Credit: Unsplash/CC0 Public Domain
A Cornell-led study is the first to report national, annual rates of sheltered homelessness over time across race and ethnicity, and finds “staggering” disparities, showing Black and Indigenous Americans are far more likely to experience homelessness than other groups.
From 2007 to 2017, the lowest rate of homelessness among Black Americans—nearly 1.4%—was more than four times the highest prevalence for white individuals and families, the research team found. The lowest rates for American Indian or Alaska Native and the Native Hawaiian and Pacific Islander communities were at least double the highest rates for white and Asian people.
Particularly concerning, the researchers said, was that the disparities persisted or increased over the 11-year study period dating to the Great Recession—and likely were exacerbated by the pandemic.
The findings highlight an urgent need for more comprehensive data to inform policies targeting those most at risk of homelessness, said Charley Willison, assistant professor in the Department of Public and Ecosystem Health in the College of Veterinary Medicine.
“This is the first time national data has been reported on trends in homelessness across many different demographic groups over time,” Willison said. “To successfully address homelessness and reduce health inequities, we must know the extent of the problem, how it varies across groups and be able to measure it.”
Willison is the lead author of “Persistent Disparities: Trends in Rates of Sheltered Homelessness Across Demographic Subgroups in the United States,” published Feb. 16 in the Journal of Racial and Ethnic Health Disparities.
Co-authors are Naquia Unwala, research associate in Cornell’s Public Health Governance Lab; Phillip Singer, assistant professor of political science at the University of Utah; Timothy Creedon, research associate at Cambridge Health Alliance; and two members of Cambridge Health Alliance’s Health Equity Research Lab: Senior Data Scientist Brian Mullin and Director Benjamin Lê Cook, an associate professor at Harvard Medical School.

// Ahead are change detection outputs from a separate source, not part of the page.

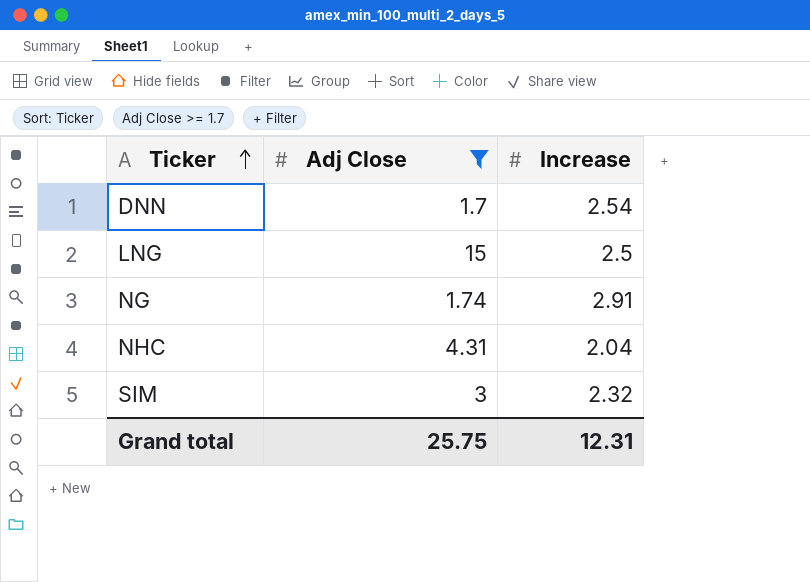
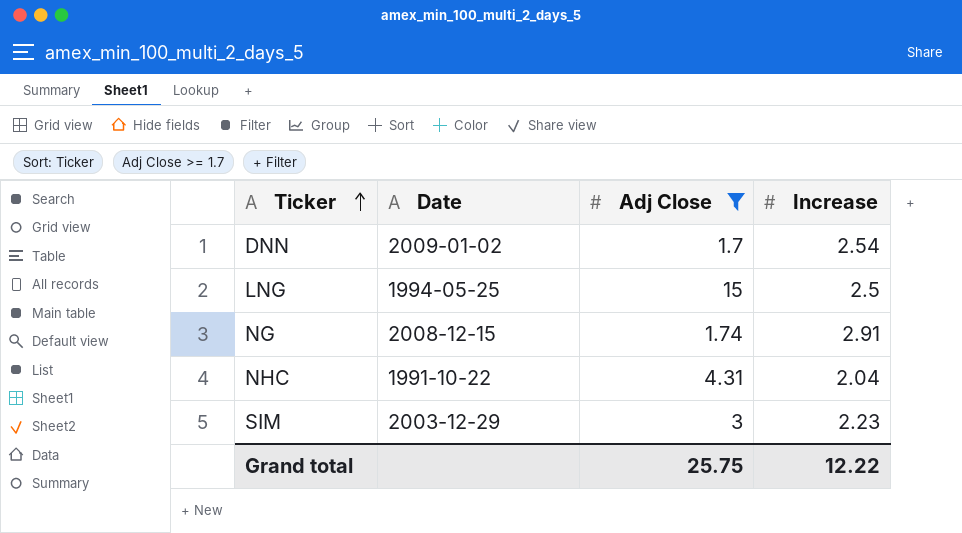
column Date | position: none -> 2
SIM | Increase: 2.32 -> 2.23
Grand total | Increase: 12.31 -> 12.22

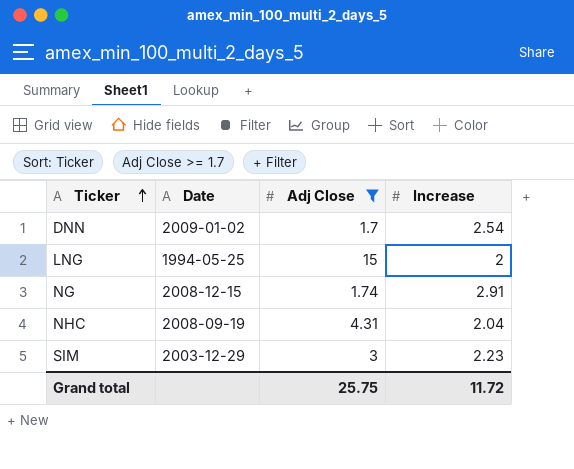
LNG | Increase: 2.5 -> 2
NHC | Date: 1991-10-22 -> 2008-09-19
Grand total | Increase: 12.22 -> 11.72

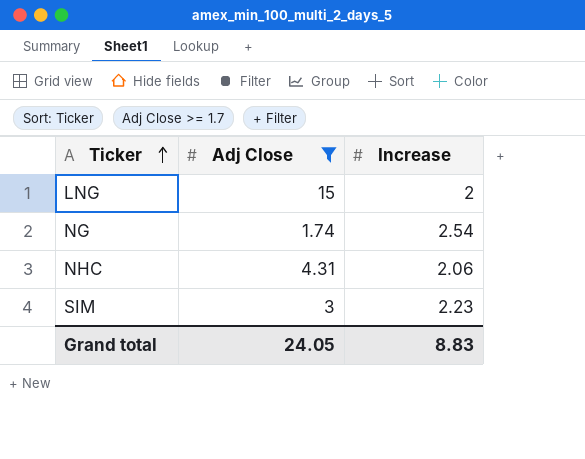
column Date | position: 2 -> none
row DNN: 2009-01-02 | 1.7 | 2.54 -> none
NG | Increase: 2.91 -> 2.54
NHC | Increase: 2.04 -> 2.06
Grand total | Adj Close: 25.75 -> 24.05
Grand total | Increase: 11.72 -> 8.83

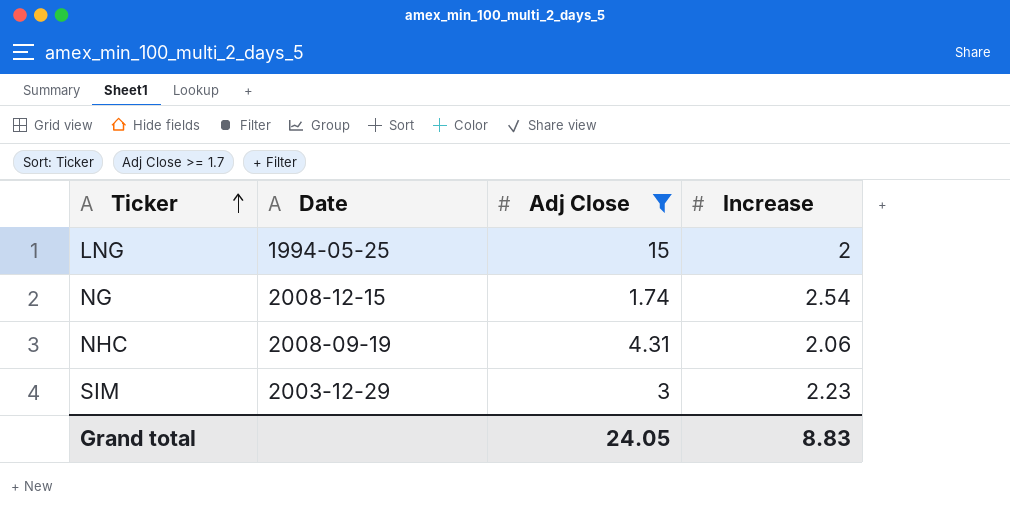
column Date | position: none -> 2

Their findings were published not long after the U.S. Department of Housing and Urban Development (HUD) conducted its annual count of people without homes, tallied by shelter systems across the country on a night in January. Because data is collected on a single day, Willison said, the so-called Point-in-Time counts fail to capture the full extent of homelessness, of racial disparities and of changes over time across multiple years, which HUD does not report.
“It obscures variability across an annual trend, which is the measure we use for all other types of health outcomes,” Willison said.
To address that issue, the researchers mined archived HUD data that tracks how many people visited a shelter at some point in a year, noting their race and ethnicity. The Homeless Management Information System (HMIS) data—which Willison said is difficult to find and not reported on longitudinally across all races—was paired with census data to produce estimates of the proportion of different populations experiencing homelessness annually.
While still an undercount since it is limited to people in shelters, the researchers said, the new estimates are a more comprehensive measure of the burden of homelessness nationally.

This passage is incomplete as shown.